The Seattle biotech company said it will receive about $30 million from the transaction; it is required to pay the rest to PharmaBio Development, which had secured some future rights to the drug in December. Trisenox is the company’s only marketed drug.
Cephalon will take over sales, marketing and development of the drug, and will offer jobs to between 20 and 40 employees of Cell Therapeutics who work on Trisenox, said Susan Callahan, a spokeswoman for Cell Therapeutics. Cephalon, based in Frazer, Pa., also will pay royalties on future worldwide sales of Trisenox.

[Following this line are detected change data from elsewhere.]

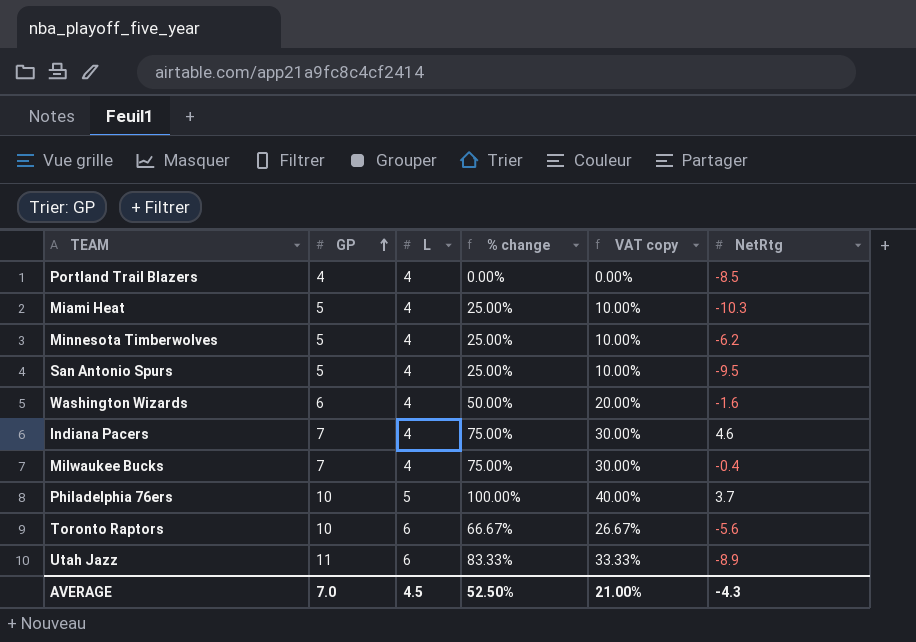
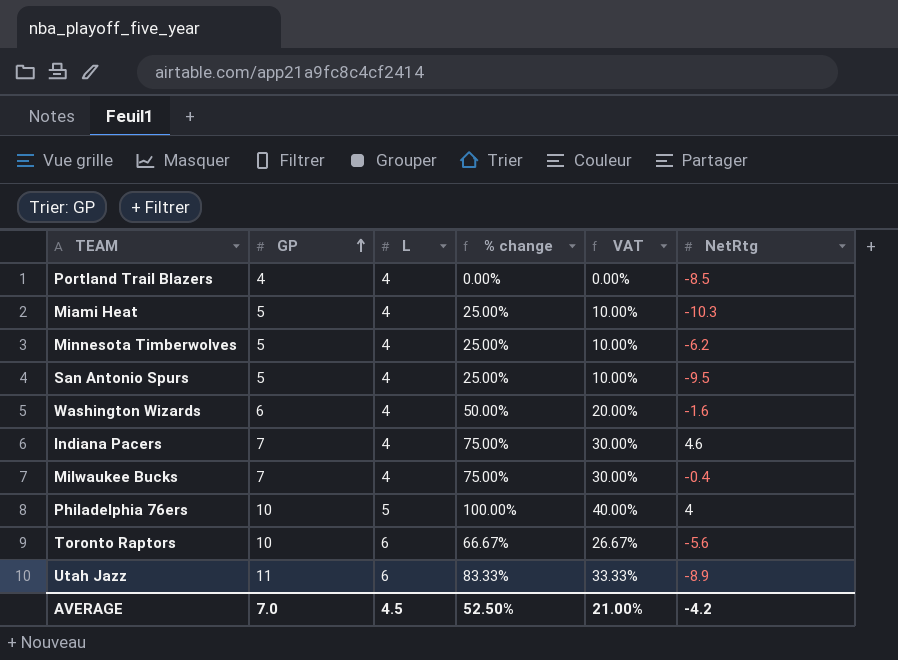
column name: VAT copy -> VAT
Philadelphia 76ers | NetRtg: 3.7 -> 4
AVERAGE | NetRtg: -4.3 -> -4.2

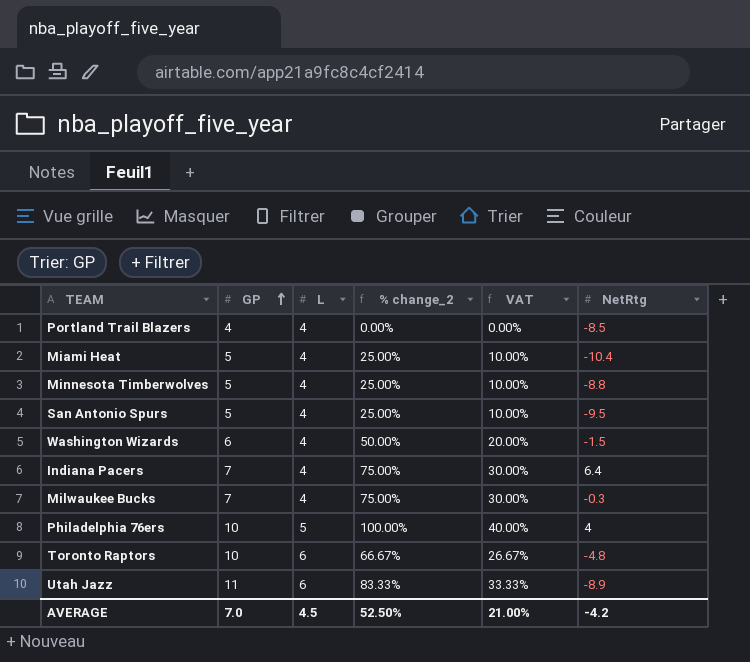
column name: % change -> % change_2
Miami Heat | NetRtg: -10.3 -> -10.4
Minnesota Timberwolves | NetRtg: -6.2 -> -8.8
Washington Wizards | NetRtg: -1.6 -> -1.5
Indiana Pacers | NetRtg: 4.6 -> 6.4
Milwaukee Bucks | NetRtg: -0.4 -> -0.3
Toronto Raptors | NetRtg: -5.6 -> -4.8

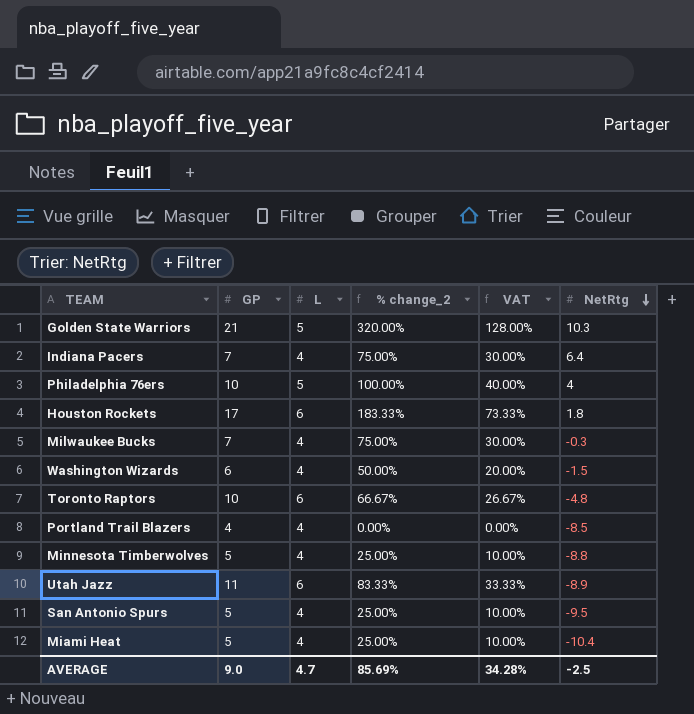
row order: GP ascending -> NetRtg descending
row Golden State Warriors: none -> 21 | 5 | 320.00% | 128.00% | 10.3
row Houston Rockets: none -> 17 | 6 | 183.33% | 73.33% | 1.8
AVERAGE | GP: 7.0 -> 9.0
AVERAGE | L: 4.5 -> 4.7
AVERAGE | % change_2: 52.50% -> 85.69%
AVERAGE | VAT: 21.00% -> 34.28%
AVERAGE | NetRtg: -4.2 -> -2.5

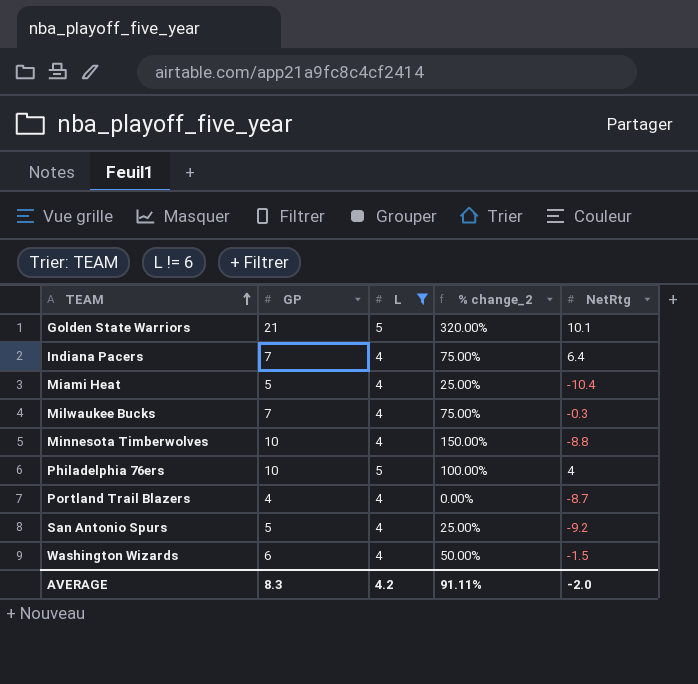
filter: none -> L != 6
row order: NetRtg descending -> TEAM ascending
column VAT | formula: [% change_2] * 0.4 -> none
Golden State Warriors | NetRtg: 10.3 -> 10.1
Minnesota Timberwolves | GP: 5 -> 10
Minnesota Timberwolves | % change_2: 25.00% -> 150.00%
Portland Trail Blazers | NetRtg: -8.5 -> -8.7
San Antonio Spurs | NetRtg: -9.5 -> -9.2
AVERAGE | GP: 9.0 -> 8.3
AVERAGE | L: 4.7 -> 4.2
AVERAGE | % change_2: 85.69% -> 91.11%
AVERAGE | NetRtg: -2.5 -> -2.0

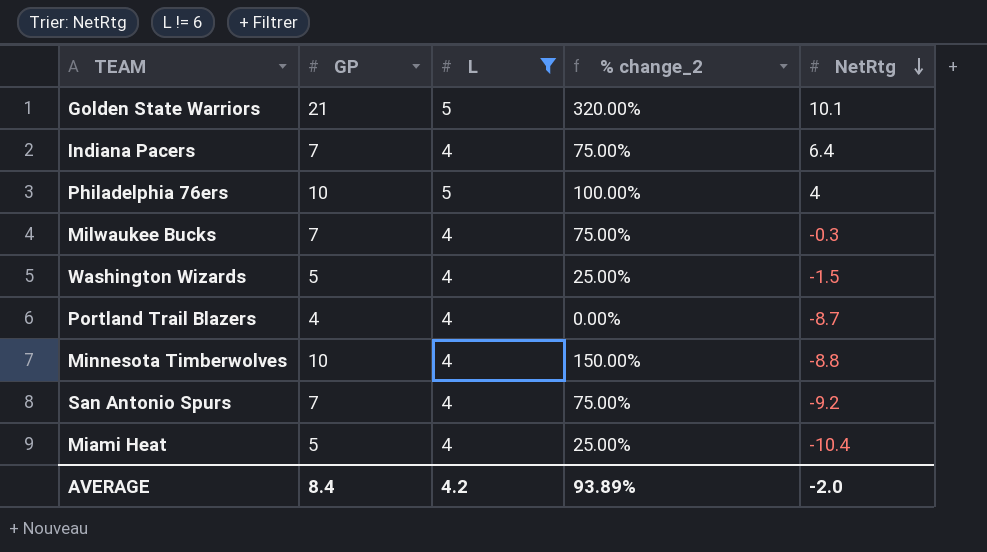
row order: TEAM ascending -> NetRtg descending
Washington Wizards | GP: 6 -> 5
Washington Wizards | % change_2: 50.00% -> 25.00%
San Antonio Spurs | GP: 5 -> 7
San Antonio Spurs | % change_2: 25.00% -> 75.00%
AVERAGE | GP: 8.3 -> 8.4
AVERAGE | % change_2: 91.11% -> 93.89%

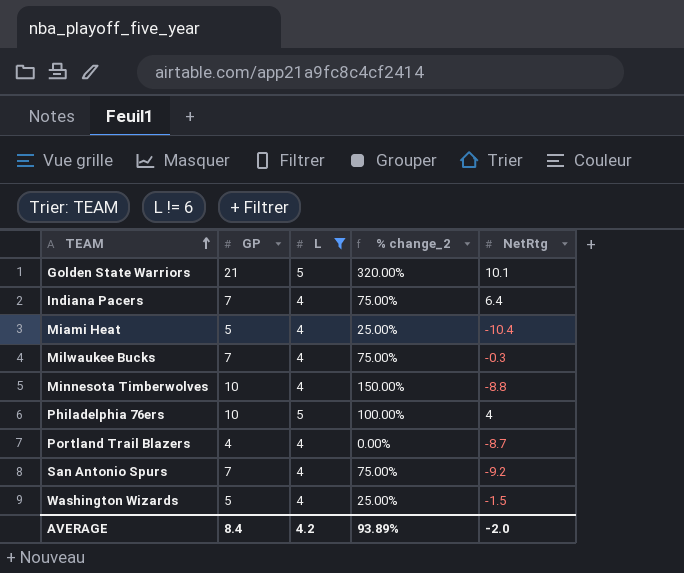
row order: NetRtg descending -> TEAM ascending

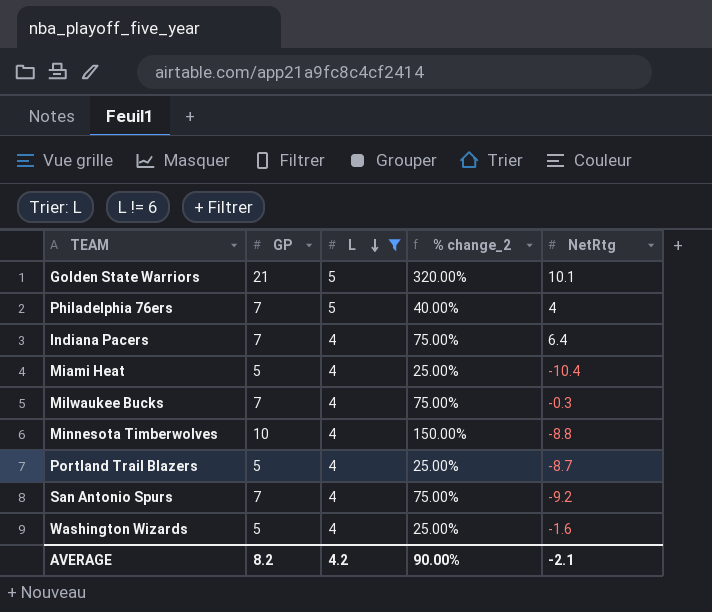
row order: TEAM ascending -> L descending
Philadelphia 76ers | GP: 10 -> 7
Philadelphia 76ers | % change_2: 100.00% -> 40.00%
Portland Trail Blazers | GP: 4 -> 5
Portland Trail Blazers | % change_2: 0.00% -> 25.00%
Washington Wizards | NetRtg: -1.5 -> -1.6
AVERAGE | GP: 8.4 -> 8.2
AVERAGE | % change_2: 93.89% -> 90.00%
AVERAGE | NetRtg: -2.0 -> -2.1

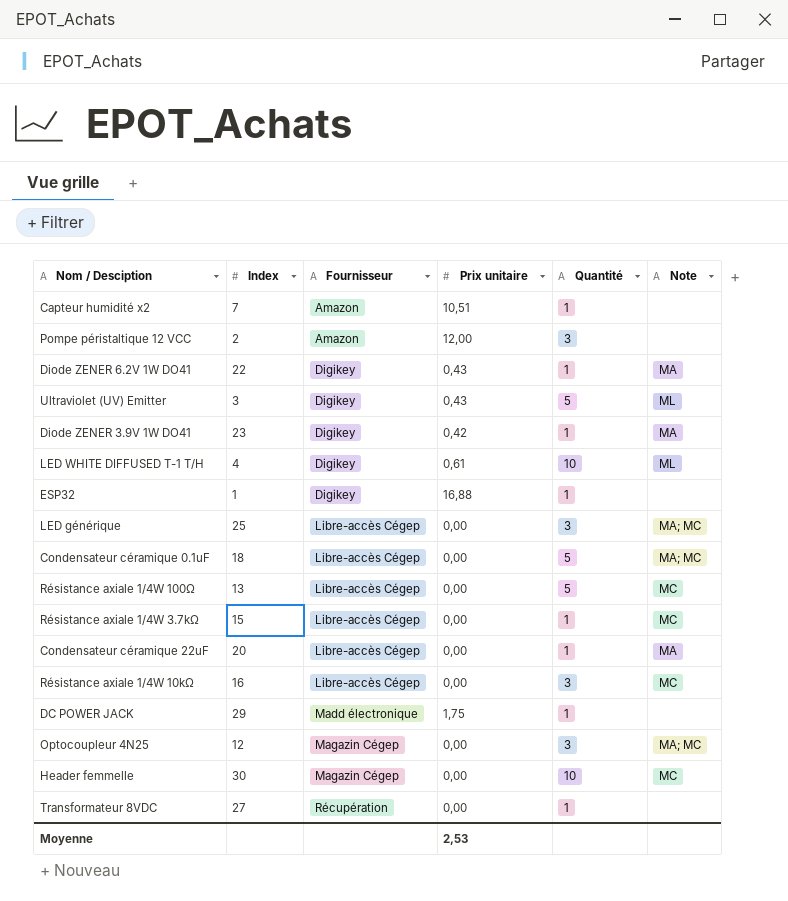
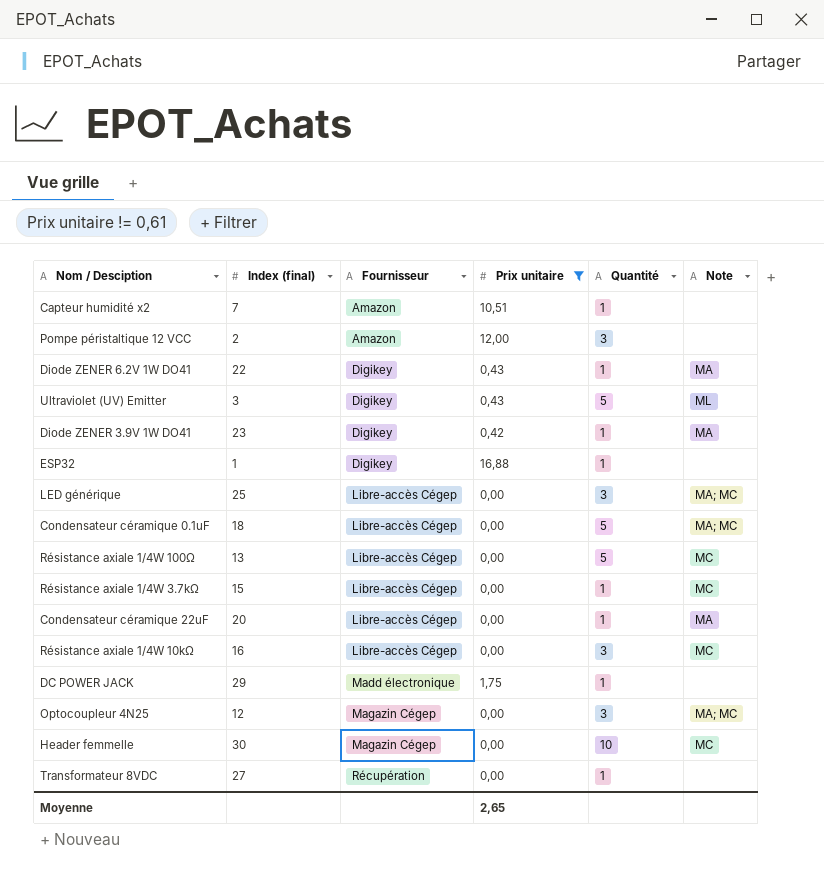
filter: none -> Prix unitaire != 0,61
column name: Index -> Index (final)
Moyenne | Prix unitaire: 2,53 -> 2,65

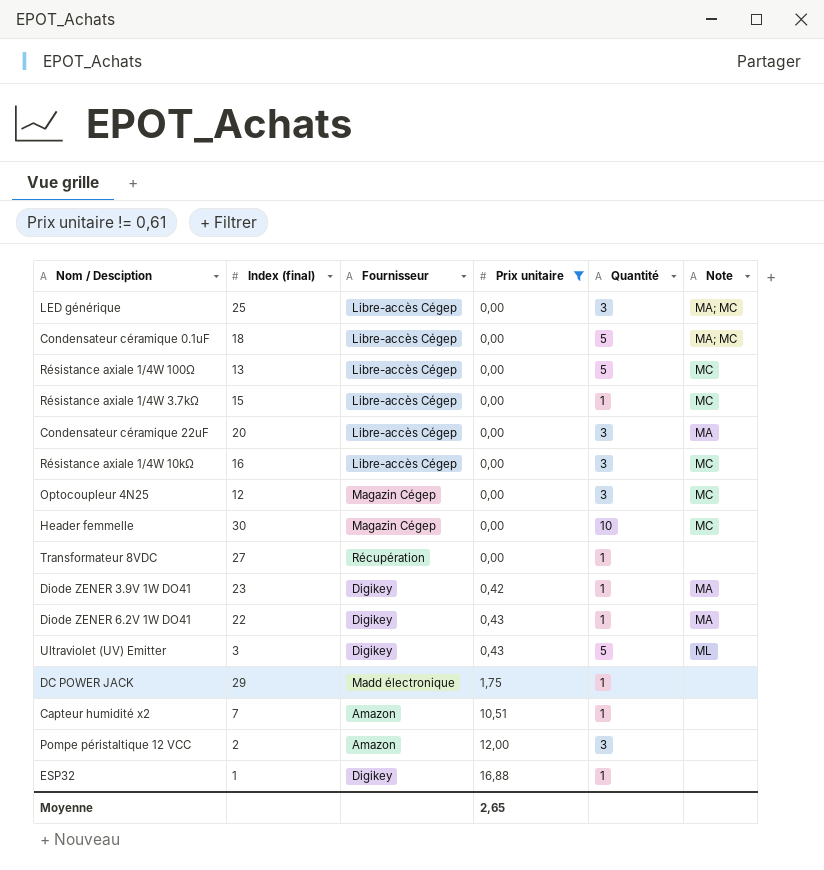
row order: Fournisseur ascending -> Prix unitaire ascending
Condensateur céramique 22uF | Quantité: 1 -> 3
Optocoupleur 4N25 | Note: MA; MC -> MC

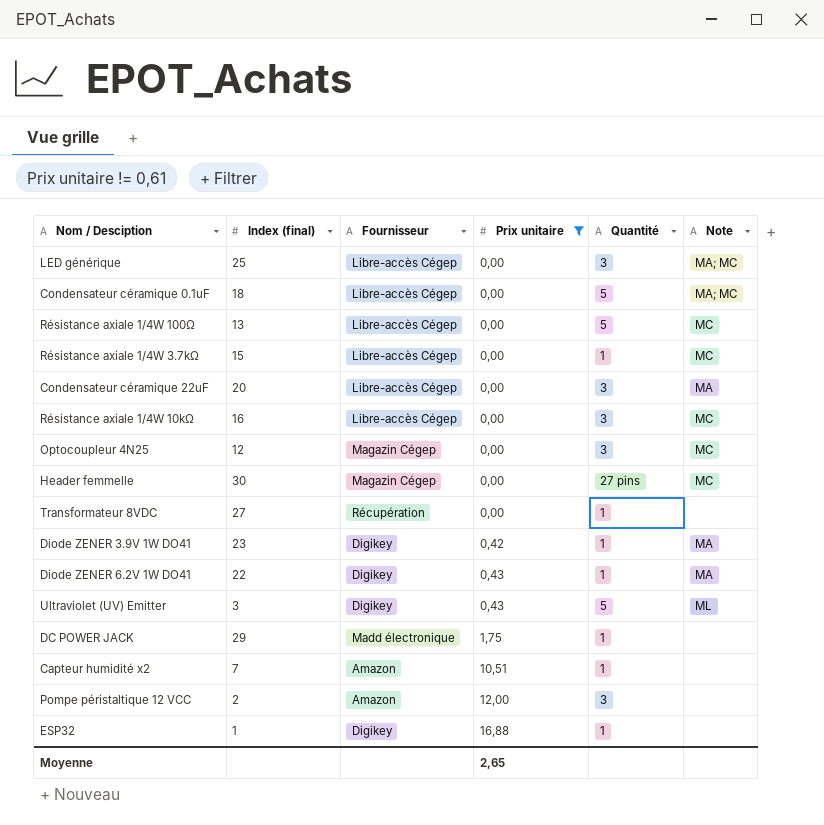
Header femmelle | Quantité: 10 -> 27 pins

Cell Therapeutics disclosed last week that it is cutting 75 jobs in Seattle to conserve cash, after its leading drug candidate, Xyotax, failed in a pivotal trial this spring. Through last week’s layoffs, yesterday’s sale of Trisenox, and attrition, the company has shed 130 jobs, Callahan said. That leaves it with about 270 employees in the U.S. and Europe.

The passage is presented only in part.